After reminding him of their life together, their shared tragedies and joys, Katherine concluded by returning to the heart of the issue. “And when ye had me at first, I take God to my judge, I was a true maid, without touch of man. And whether this be true or no, I put it to your conscience.” With that, the proud queen made her way through the silenced crowd and walked out of the trial so clearly biased against her.
Henry never did overtly deny Katherine’s declaration of virginity when entering the marriage, but he did allow evidence to be heard that no doubt would have mortified the deeply religious woman if she had hung around the courtroom to hear it. In what amounted to little more than teenage locker room testimony, a succession of witnesses claimed that the late Prince Arthur had indeed bedded his young bride. Sir Anthony Willoughby, for one, testified that he was there both when the prince had taken Katherine to bed and when he emerged from the wedding chamber the next morning. “Willoughby,” he recalled Arthur saying, “bring me a cup of ale, for I have been this night in the midst of Spain.”
Salacious testimony aside, the tribunal ended without a verdict. King Henry sincerely believed the case would be concluded quickly and that he soon would be able to marry Anne Boleyn, but it was not to be. Cardinal Wolsey may have been the king’s man, but he wasn’t the only one hearing the case. The other papal legate, Cardinal Lorenzo Campeggio, had come directly from Rome and was under strict orders from Pope Clement VII to delay a verdict at all costs.
The pope’s motive was simple. Katherine’s powerful nephew (and Joanna the Mad’s son), the Habsburg Emperor Charles V,12 had recently sacked Rome, and the pope was at his mercy. He could not allow the divorce without incurring Charles’s wrath. Campeggio, exercising the order to delay, decided that the case was too important to be heard in England and referred it to Rome.
Hoping to be divorced and in bed with Anne by now, Henry was furious to find himself instead stuck in an intolerable position while the pope bided his time. The king was living with his wife and would-be wife in the same household, and none of them was happy about it. Katherine took every opportunity to remind her estranged husband that she was a virgin when she came to the marriage and that the union was true and legal. So relentless was the queen in defending her position that finally Henry exploded in anger. “I am content,” he conceded impatiently on the issue of Katherine’s maidenhood, “but you are not my wife for all that.”
Henry found little relief from Katherine’s haranguing in the arms of Anne Boleyn. His intended bride was growing tired of waiting around and didn’t hesitate to let Henry know it. After one particularly nasty argument with Katherine, he rushed over to Anne’s room where he got an unusually snappish reception. “Did I not tell you that whenever you disputed with the Queen, she was sure to have the upper hand?” Anne burst out.
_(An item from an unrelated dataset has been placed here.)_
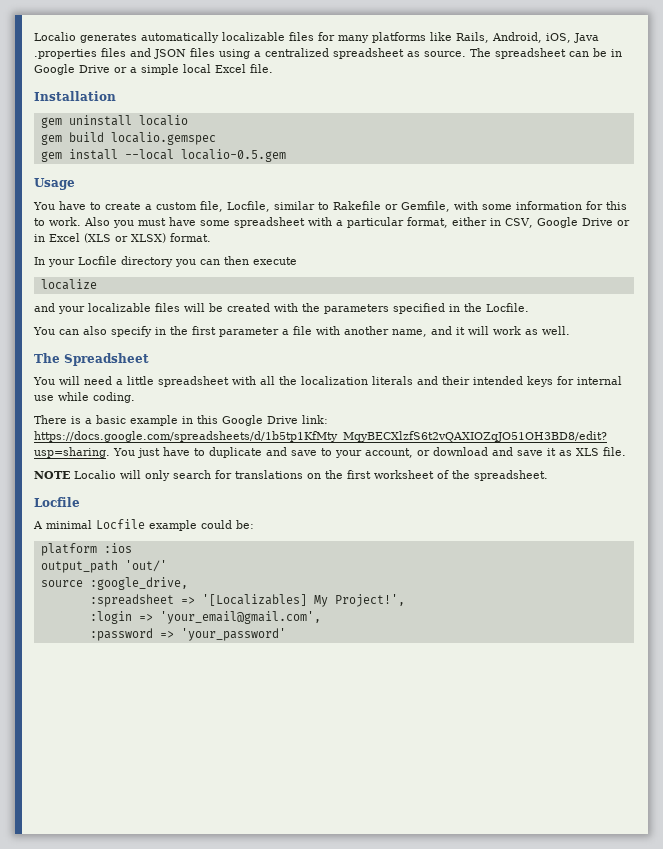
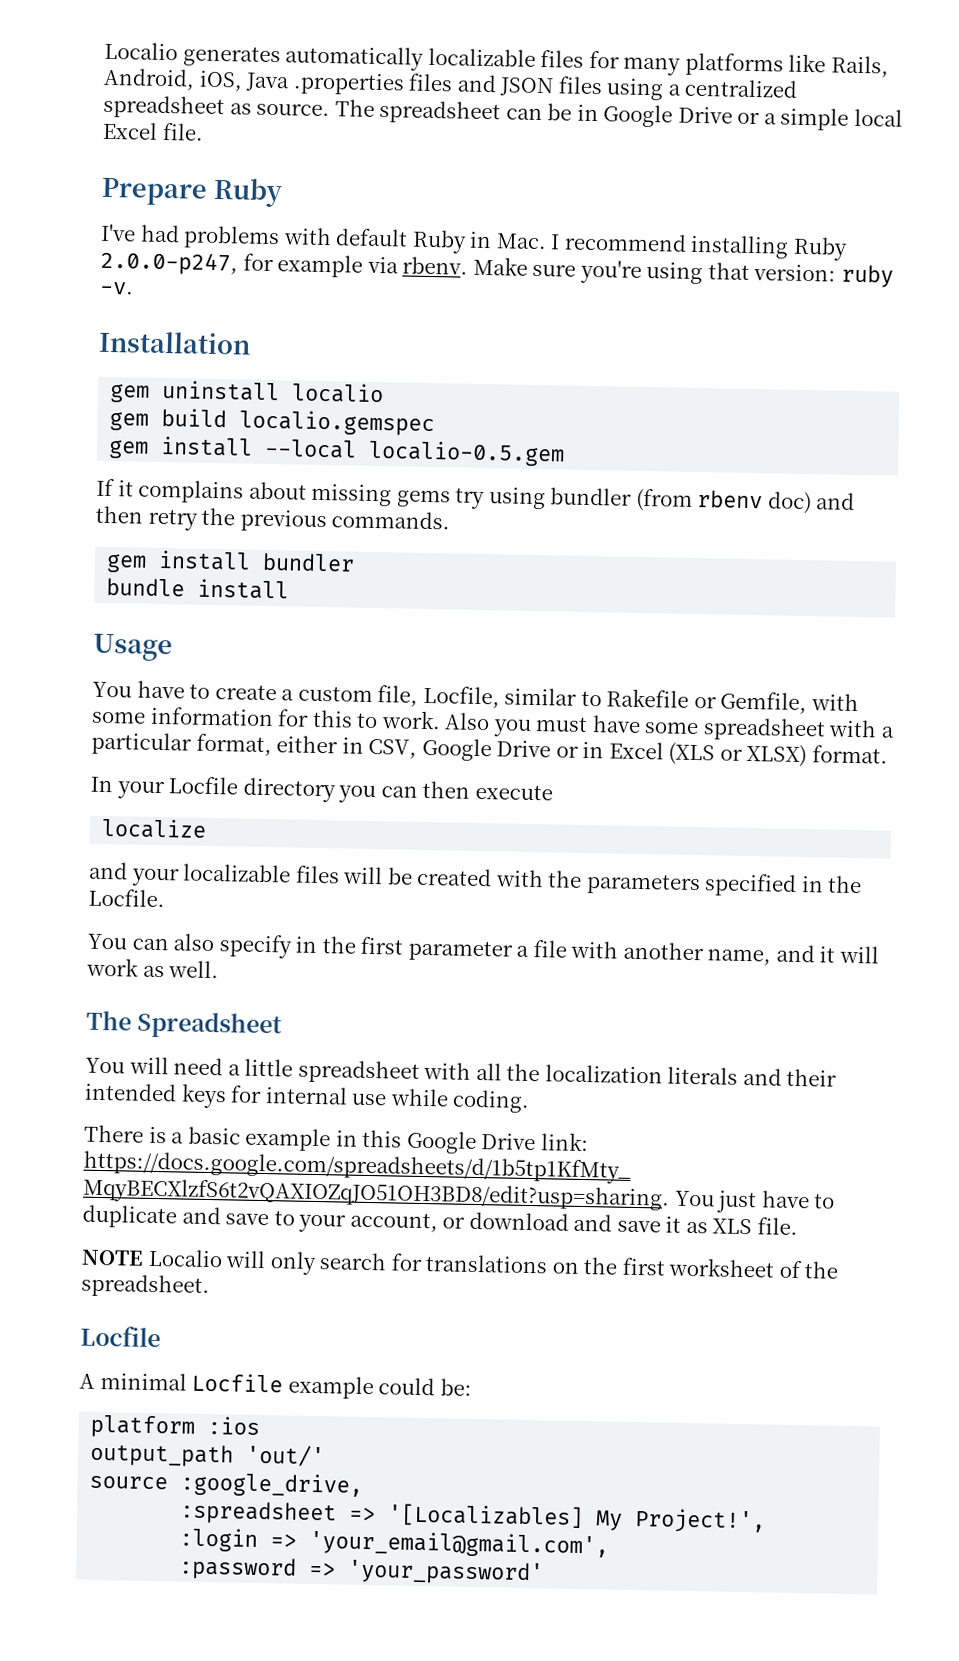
+ Prepare Ruby
+ I've had problems with default Ruby in Mac. I recommend installing Ruby 2.0.0-p247, for example via rbenv. Make sure you're using that version: ruby -v.
+ If it complains about missing gems try using bundler (from rbenv doc) and then retry the previous commands.
+ gem install bundler
+ bundle install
Then she began to cry, wailing that he would eventually return to his wife and leave her with nothing. “I have been waiting long and might in the meanwhile have contracted some advantageous marriage, out of which I might have had issue, which is the greatest consolation in this world, but alas! Farewell to my time and youth spent to no purpose at all.”
This was about all the drama Henry was going to take. A nagging wife and a nagging wife-in-waiting were proving to be too much. The pope had dragged his feet long enough and it was time to show him who was boss in his kingdom. Defying Pope Clement’s order to put away Anne while the case was being decided, Henry instead banished Katherine forever from court. “Tell the Queen,” he ordered a messenger, “that I do not want any of her goodbyes.”
Henry had once been a faithful son of the Church, even receiving the title “Defender of the Faith”13 from Pope Leo X for his scholarly defense of Rome against the theological attacks of Martin Luther, but he was now a defiant outsider. Threatened with the Church’s ultimate punishment, Henry belligerently retorted, “I shall not mind it, for I care not a fig for all his excommunications.” The pope could do as he pleased in Rome, the king snarled, “I will do here what I think best.”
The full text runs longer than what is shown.